Exercise: Return each line of the records below that contains the word "height".

[Screenshot and code edit data]
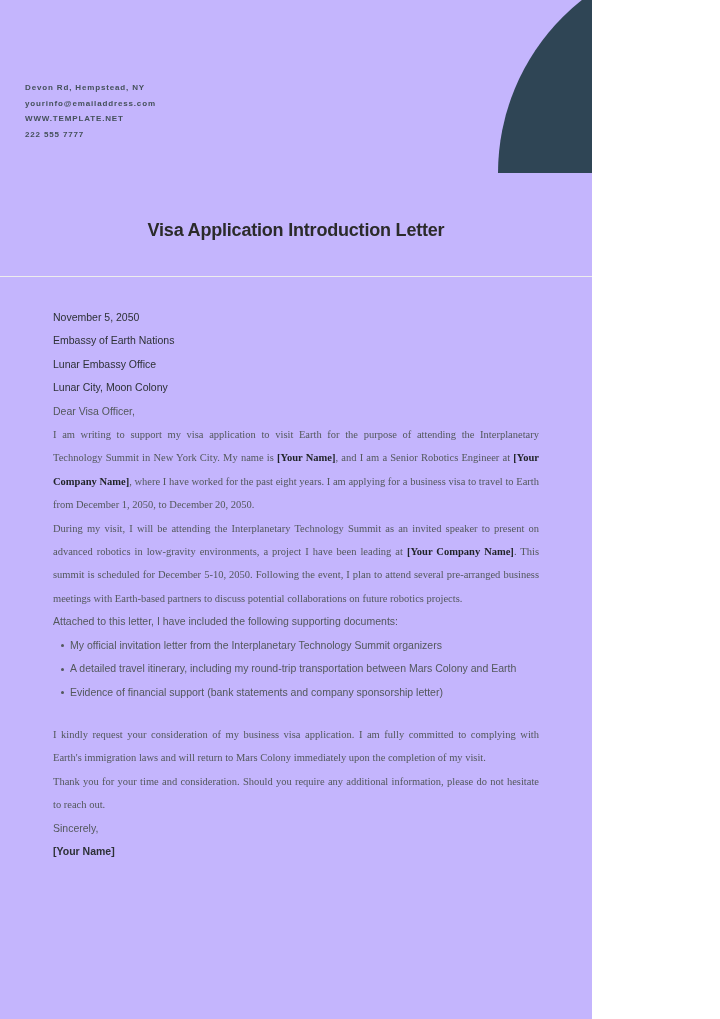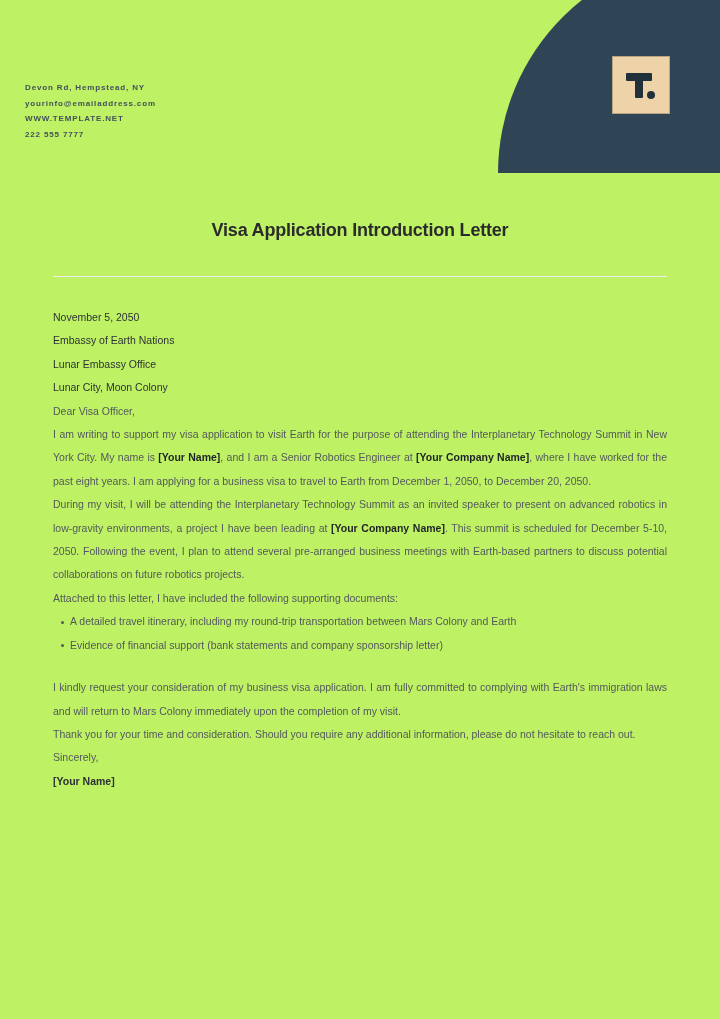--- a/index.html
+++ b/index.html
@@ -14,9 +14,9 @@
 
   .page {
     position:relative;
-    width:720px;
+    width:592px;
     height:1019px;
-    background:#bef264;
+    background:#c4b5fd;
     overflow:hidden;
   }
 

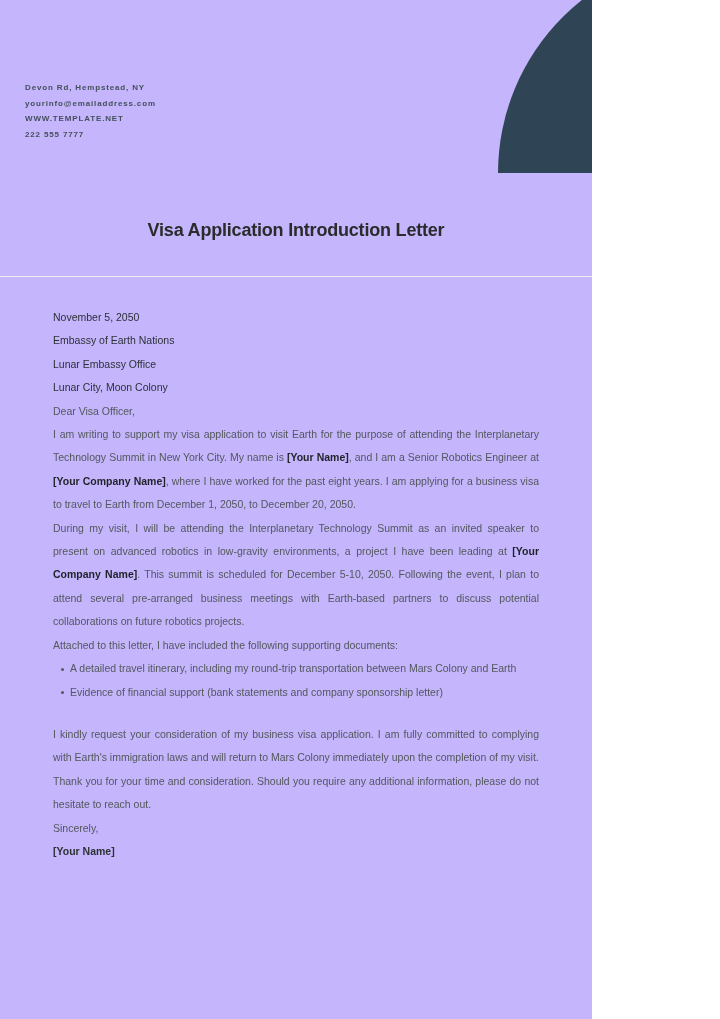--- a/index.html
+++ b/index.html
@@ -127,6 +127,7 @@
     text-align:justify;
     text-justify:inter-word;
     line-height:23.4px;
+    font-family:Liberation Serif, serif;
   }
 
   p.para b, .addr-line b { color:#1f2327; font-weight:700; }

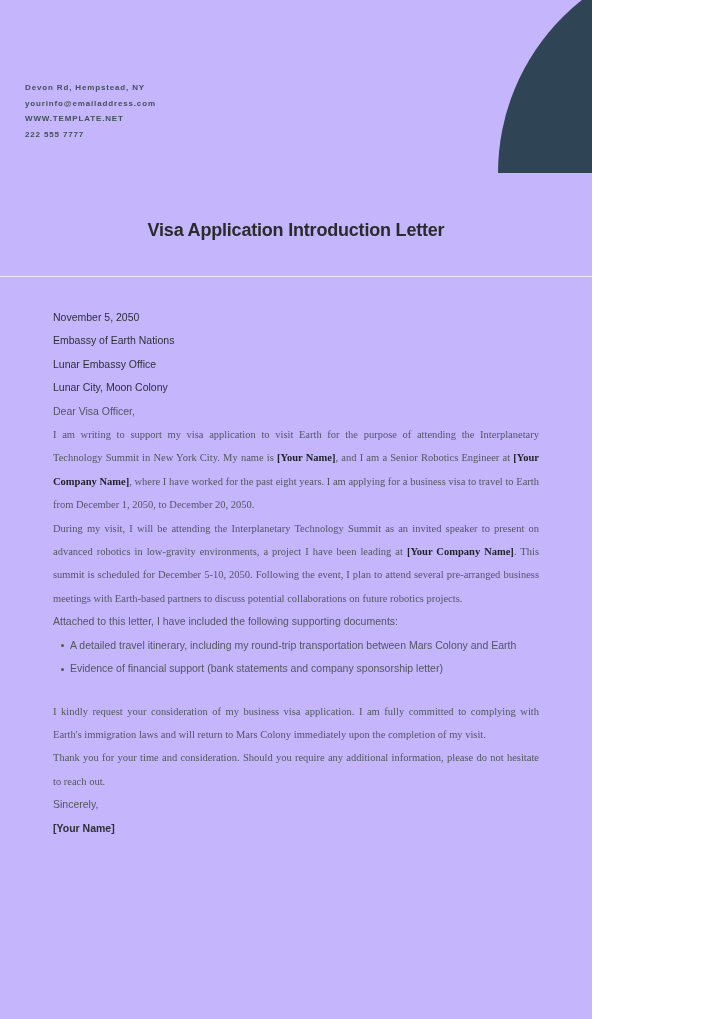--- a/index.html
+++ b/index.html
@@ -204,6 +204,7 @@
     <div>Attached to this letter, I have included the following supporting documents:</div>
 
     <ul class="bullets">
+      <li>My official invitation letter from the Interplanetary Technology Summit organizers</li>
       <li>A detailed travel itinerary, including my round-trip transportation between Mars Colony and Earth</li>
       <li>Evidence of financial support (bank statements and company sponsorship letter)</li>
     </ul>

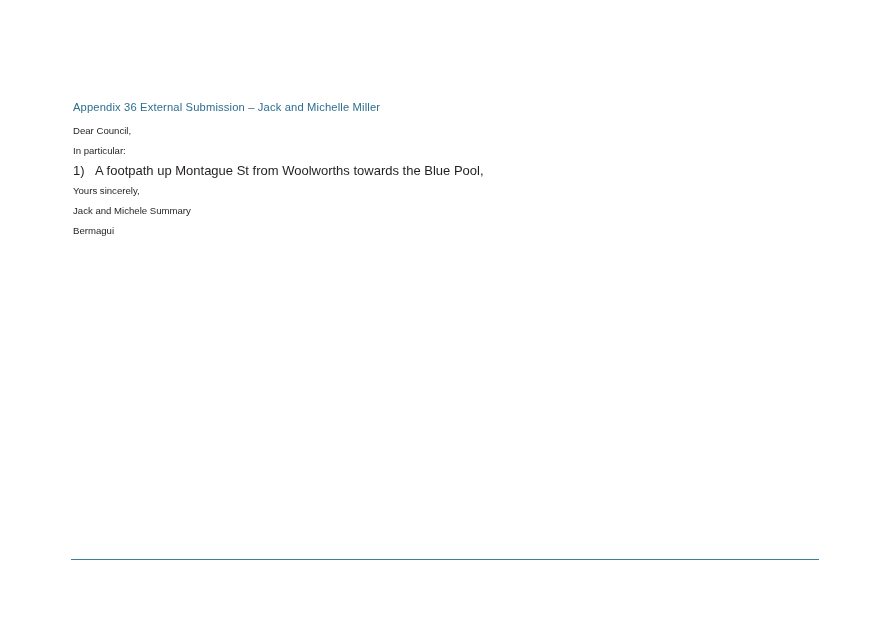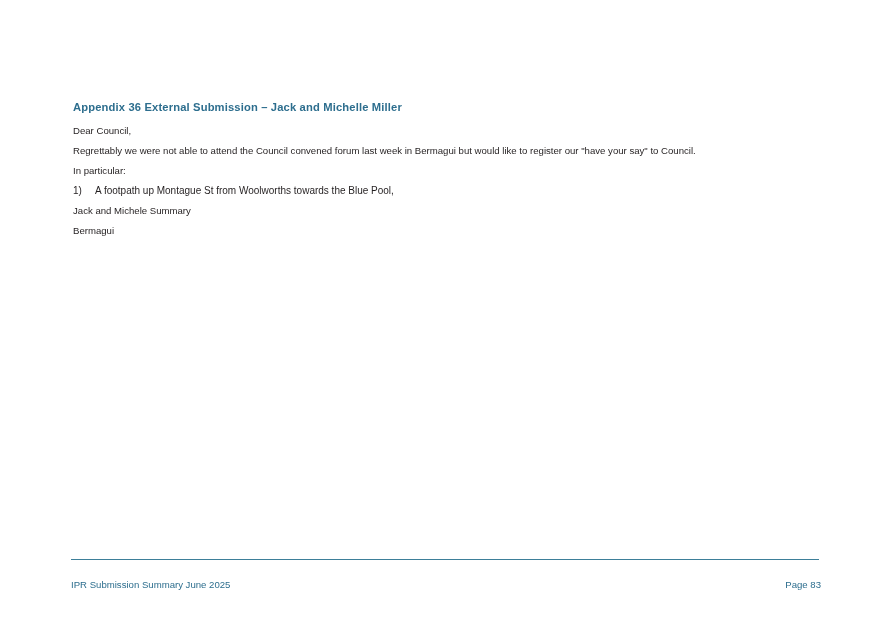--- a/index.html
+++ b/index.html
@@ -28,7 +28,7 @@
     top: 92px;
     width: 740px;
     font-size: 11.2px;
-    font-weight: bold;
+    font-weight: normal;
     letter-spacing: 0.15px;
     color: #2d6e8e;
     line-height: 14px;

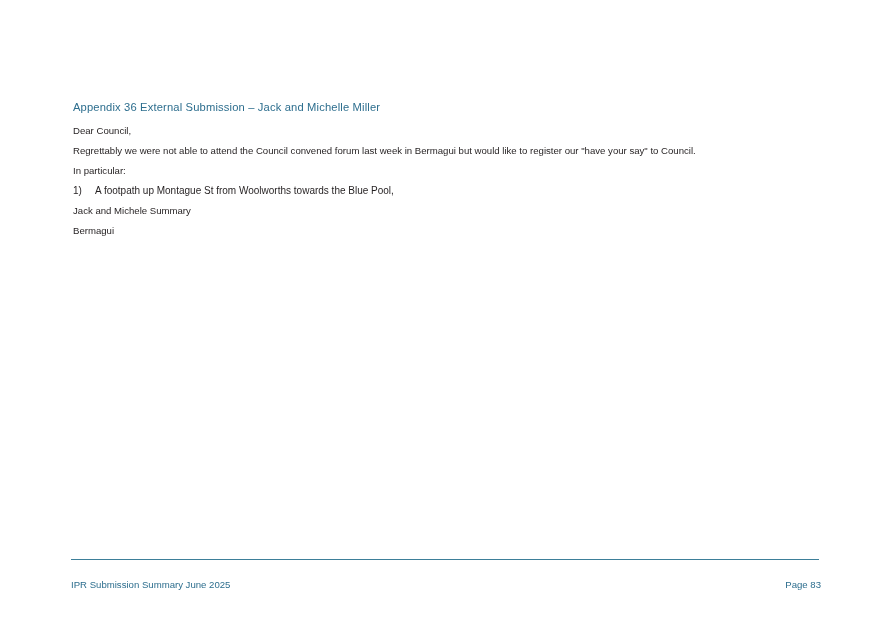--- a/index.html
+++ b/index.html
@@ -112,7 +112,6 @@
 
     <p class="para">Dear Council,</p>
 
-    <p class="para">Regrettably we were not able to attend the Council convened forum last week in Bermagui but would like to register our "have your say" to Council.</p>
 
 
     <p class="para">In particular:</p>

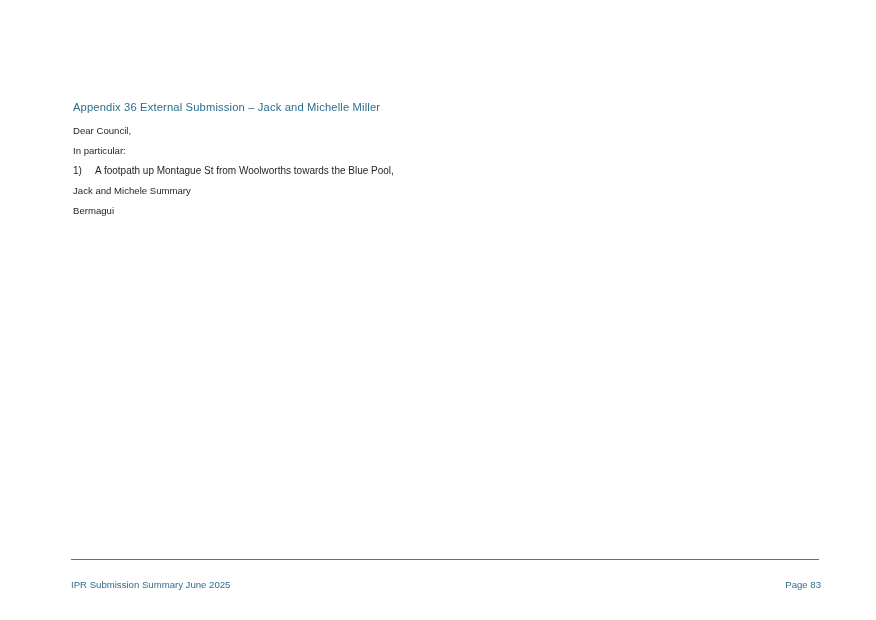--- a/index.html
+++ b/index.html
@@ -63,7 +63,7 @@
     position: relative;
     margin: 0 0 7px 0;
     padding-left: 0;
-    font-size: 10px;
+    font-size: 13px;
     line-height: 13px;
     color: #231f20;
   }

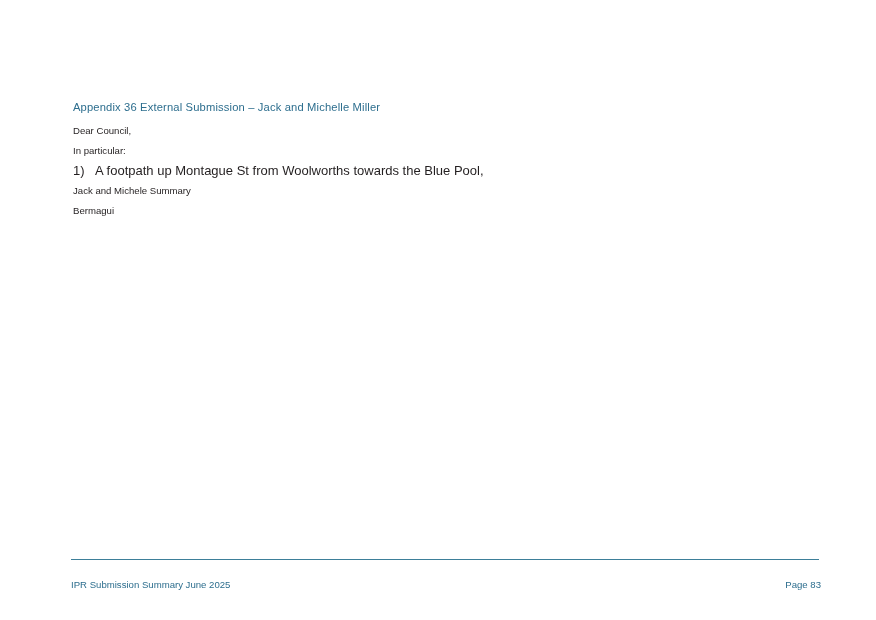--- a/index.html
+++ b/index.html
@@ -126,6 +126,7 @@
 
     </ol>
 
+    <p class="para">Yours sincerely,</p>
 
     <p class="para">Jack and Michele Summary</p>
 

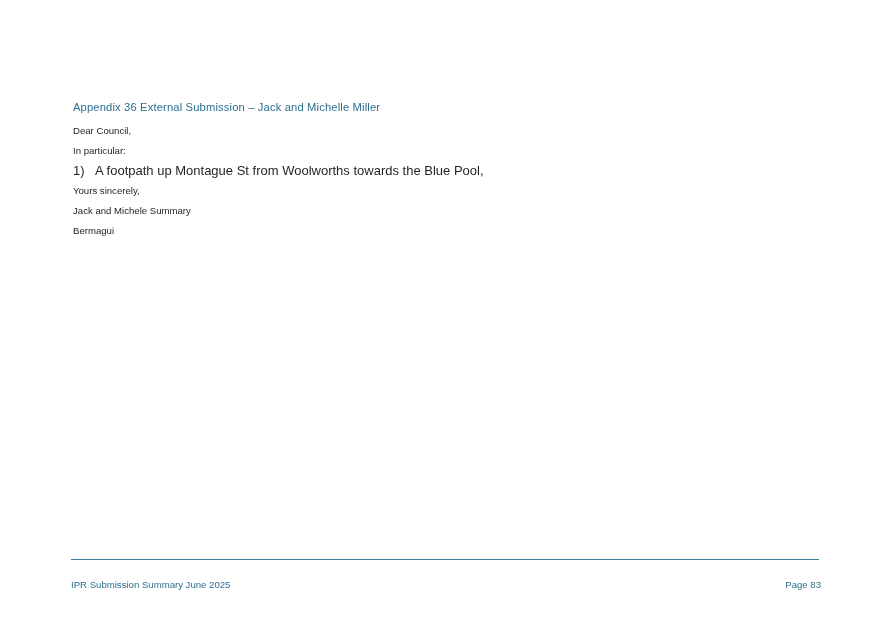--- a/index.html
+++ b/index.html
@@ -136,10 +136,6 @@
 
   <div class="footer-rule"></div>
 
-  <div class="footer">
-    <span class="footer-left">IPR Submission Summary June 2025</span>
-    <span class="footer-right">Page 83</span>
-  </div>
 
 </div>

The answer:
     height:1019px;
     line-height:23.4px;
     line-height: 14px;
     line-height: 13px;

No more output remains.